Soon I was totally into the new approach, loving it. After an hour, I was wondering how I ever got by with those predictable puzzles we’d worked for years.
I didn’t have to try the second option directly—my attitude shifted naturally as I allowed this new approach to delight me. I moved from dislike to wonder.
Wonder is an indicator of attitude shift, to me. It’s a very welcome state where I can easily accept and relax into not having a set course. Just like welcoming all the feedback, say, of a writer’s group’s comments on a manuscript, I felt that push back dissolve into excitement about the possibilities. This tells me I’m definitely out of the slog.
I begin asking, What might I do with this new idea? What might be needed that I didn’t expect?
It’s the opposite of the slog. A very creative place to hang out.
What we got
How the West Was One, by Chris Huang
Here’s what we ended up with. Compare to the image at the top of this post, which was partly completed, and pay attention to the scattering of crazy-shaped pieces that had still not found a home. Like comments on a manuscript, ideas I had no idea what to do with.
But all the pieces eventually fit.

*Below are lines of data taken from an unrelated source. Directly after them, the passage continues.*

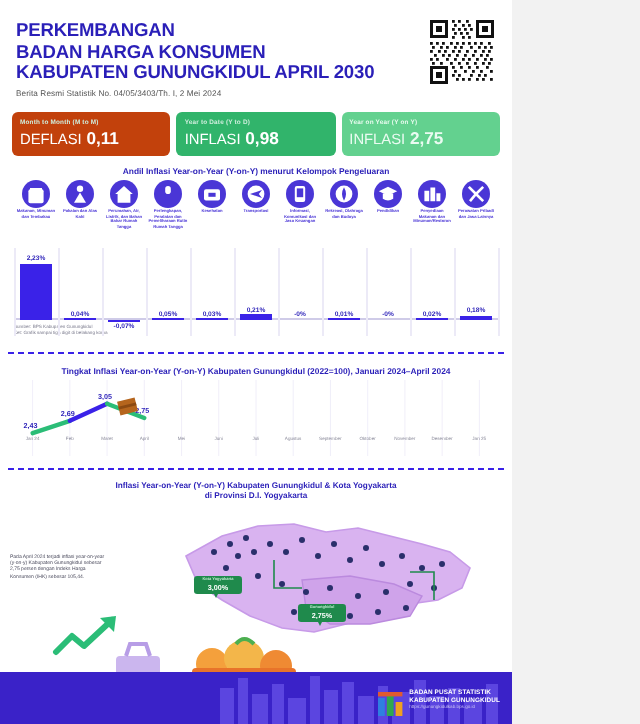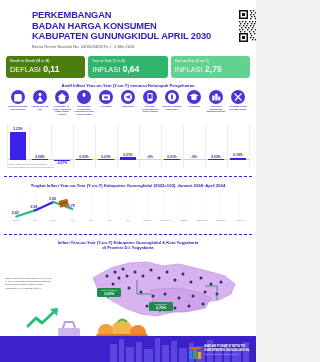"PERKEMBANGAN" .header { margin-left: 24px -> none }
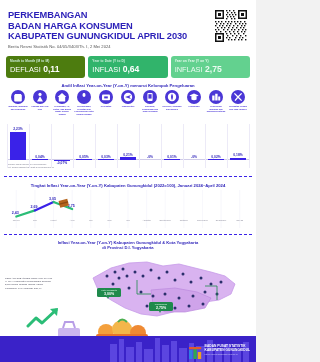"DEFLASI 0,11" .c1 { background: #4d7c0f -> #c2410c }
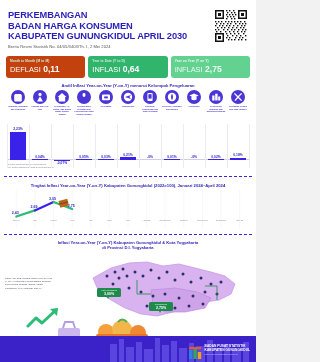"0,64" span { text: 0,64 -> 0,98 }
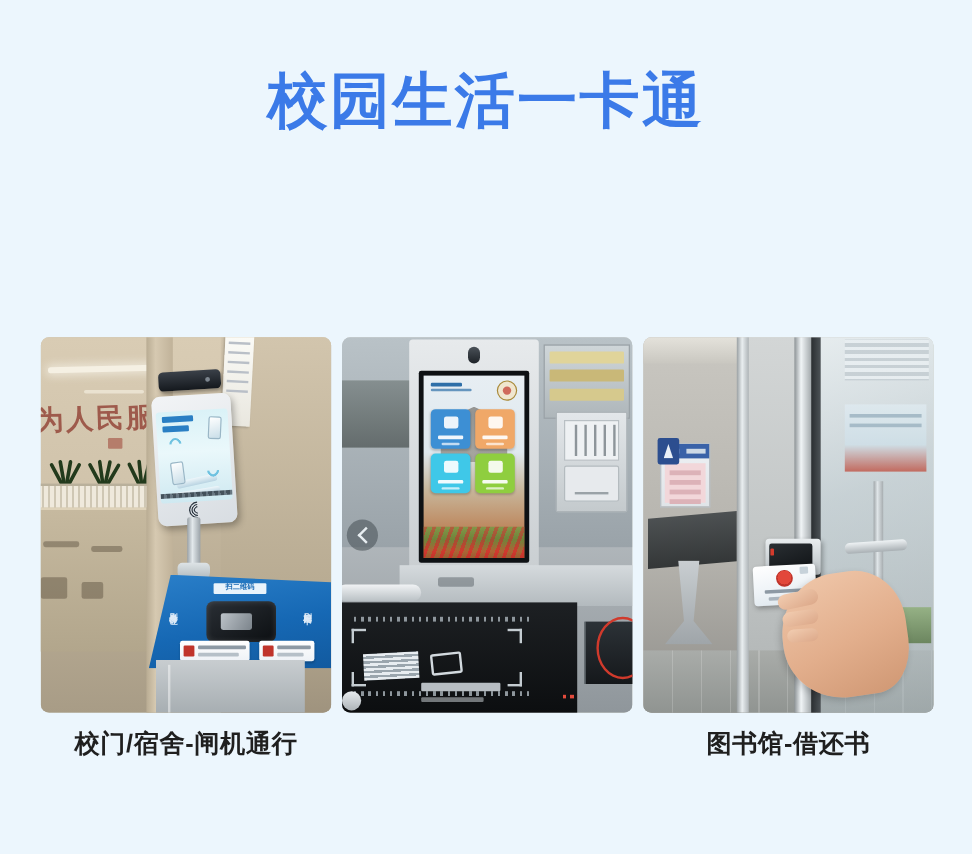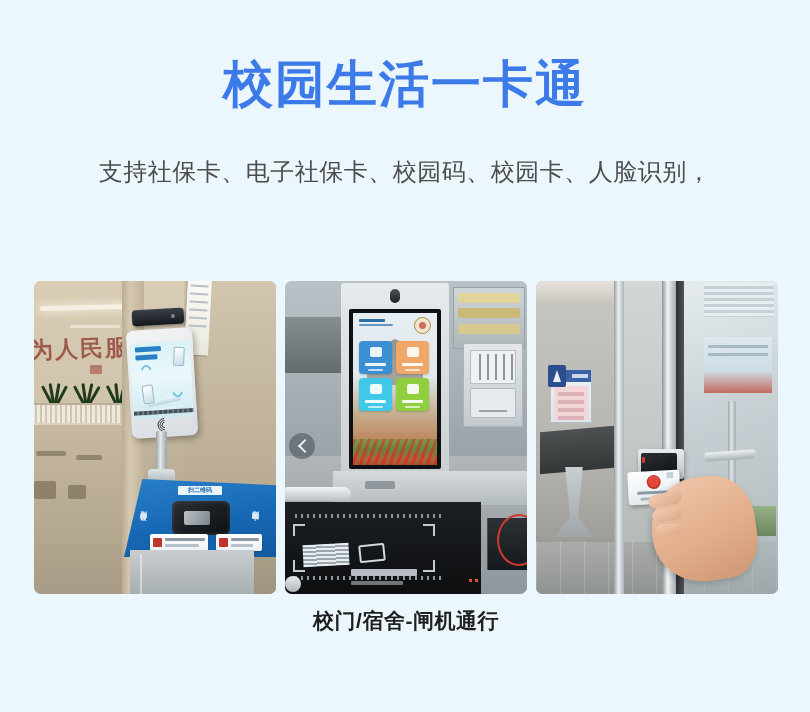"支持社保卡、电子社保卡、校园码、校园卡、人脸识别，" span.line { html: <span>支持社保卡、电子社保卡、校园码、校园卡、人脸识别，</span> -> none }
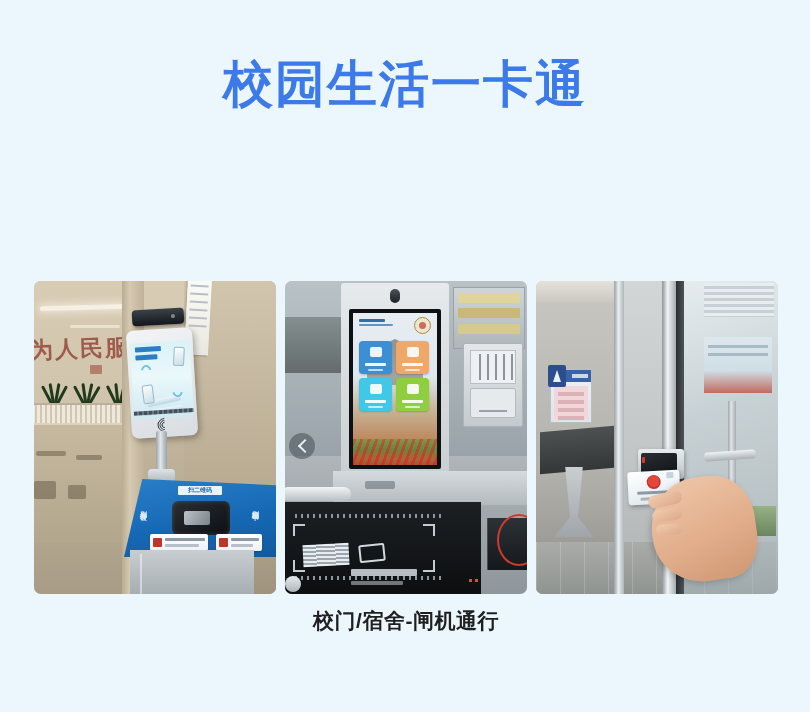"校门/宿舍-闸机通行" .captions { justify-content: center -> space-between }
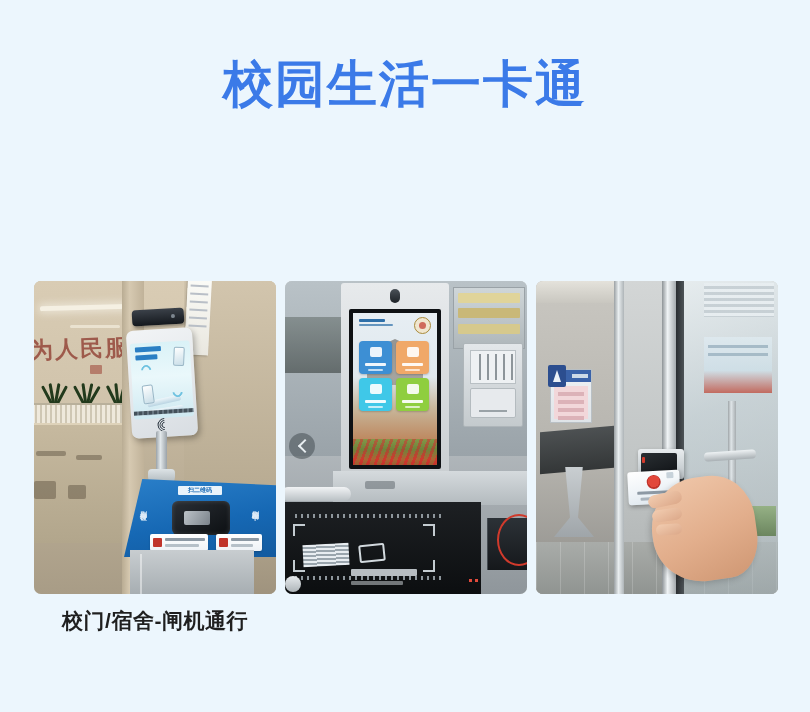"图书馆-借还书" div.caption { html: none -> <div>图书馆-借还书</div> }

Nothing was wrong, nothing had to be fixed at all. The fit was magical, in fact, in an original, unexpected way.
Soft vision, dreamy mind
The third element for navigating the slog is to consider if you need a new skill. I didn’t know what skills were still to learn, in terms of puzzles. They don’t take advanced degrees. It’s just spatial awareness, seeing where one piece fits into another.
So I was surprised to find I did gain a new skill as I sat with the others at the table and watched their movements. I remembered how to relax into the unknown.
We face the unknown whenever we hit the slog. One reason it is a slog is that we feel we must keep going no matter what. But what if facing a slog indicates we are just out of our element, our comfort zone? We’ve known what to do up til now. The work is presenting a new opportunity.
Instead of fighting that, I simply watched how my fellow puzzlers approached the process. I entered their relaxed approach, their enjoyment, their dreamy way of seeing the pieces—the parts—and how they might fit into a whole.
Dreamy is a state of mind very akin to how I write, when I am writing my best. I feel in “flow” and I’m not pushing at all. In fact, the exhilaration of the process makes pushing irrelevant. It’s all joy.
We’re onto our second Liberty puzzle now. I had the same initial reaction when we opened this new box: the weight of a slog ahead of me. But I remember what I’d just learned about not using willpower to push through. I get dreamy, let my vision soften. I scan for where I might enter the puzzle. I start.
We’re almost finished this second one, and it’s a winner. Again.